Active Directory
⏱ ~3-min readAceMark GuideWhat this topic is really about
SSH port forwarding (local/remote/dynamic) and tools like chisel tunnel traffic through a foothold to reach internal hosts not directly routable from the attacker. Port scanning discovers services, hash cracking recovers passwords, and banner grabbing reads service banners.
AS-REP roasting targets accounts with "Do not require Kerberos pre-authentication" set — the KDC returns an AS-REP encrypted with the user hash, crackable offline. Kerberoasting needs an SPN, pass-the-hash uses NTLM, golden ticket forges a TGT with the KRBTGT hash.
See the mechanism
Any authenticated domain user can request a TGS for any service principal name (SPN). A diagram for this topic isn't available yet — the worked example below walks the same reasoning step by step.

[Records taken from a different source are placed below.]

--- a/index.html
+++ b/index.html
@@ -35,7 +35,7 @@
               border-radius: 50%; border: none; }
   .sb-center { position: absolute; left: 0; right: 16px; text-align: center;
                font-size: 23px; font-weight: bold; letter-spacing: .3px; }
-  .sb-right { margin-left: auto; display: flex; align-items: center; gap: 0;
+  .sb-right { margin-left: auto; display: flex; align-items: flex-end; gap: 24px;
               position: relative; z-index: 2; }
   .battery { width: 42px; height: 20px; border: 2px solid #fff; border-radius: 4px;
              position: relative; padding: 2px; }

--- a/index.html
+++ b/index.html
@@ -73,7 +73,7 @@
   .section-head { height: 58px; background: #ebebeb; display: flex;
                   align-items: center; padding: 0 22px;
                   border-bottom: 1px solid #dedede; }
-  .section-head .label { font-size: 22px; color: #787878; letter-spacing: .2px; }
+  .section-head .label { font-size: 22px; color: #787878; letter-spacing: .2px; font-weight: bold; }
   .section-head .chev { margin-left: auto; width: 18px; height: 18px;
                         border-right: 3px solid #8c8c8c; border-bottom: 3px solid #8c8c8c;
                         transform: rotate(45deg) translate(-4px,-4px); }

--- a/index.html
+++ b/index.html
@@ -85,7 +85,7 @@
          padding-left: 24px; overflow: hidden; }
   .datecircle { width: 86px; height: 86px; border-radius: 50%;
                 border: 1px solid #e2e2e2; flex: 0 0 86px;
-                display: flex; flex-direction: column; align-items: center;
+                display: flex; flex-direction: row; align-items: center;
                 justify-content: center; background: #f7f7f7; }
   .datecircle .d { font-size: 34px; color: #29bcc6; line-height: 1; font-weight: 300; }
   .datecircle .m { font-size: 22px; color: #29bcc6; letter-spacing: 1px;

An exam-style question, fully explained
A Kerberoasting attack requires which of the following?
- Identify what the question tests: A Kerberoasting attack requires which of the following.
- Any authenticated domain user can request a TGS for any service principal name (SPN).
- The returned ticket is encrypted with the service account NTLM hash and can be cracked offline.
- Domain admin, DC access, or local admin are not required.
Traps the examiner sets
- AS-REP roasting targets accounts with "Do not require Kerberos pre-authentication" set — the KDC returns an AS-REP encrypted with the user hash, crackable offline.
Test your recall
Answer each from memory — you'll see instantly whether you're right and why.
Run a focused 10-question mini-mock on Active Directory and see it stick.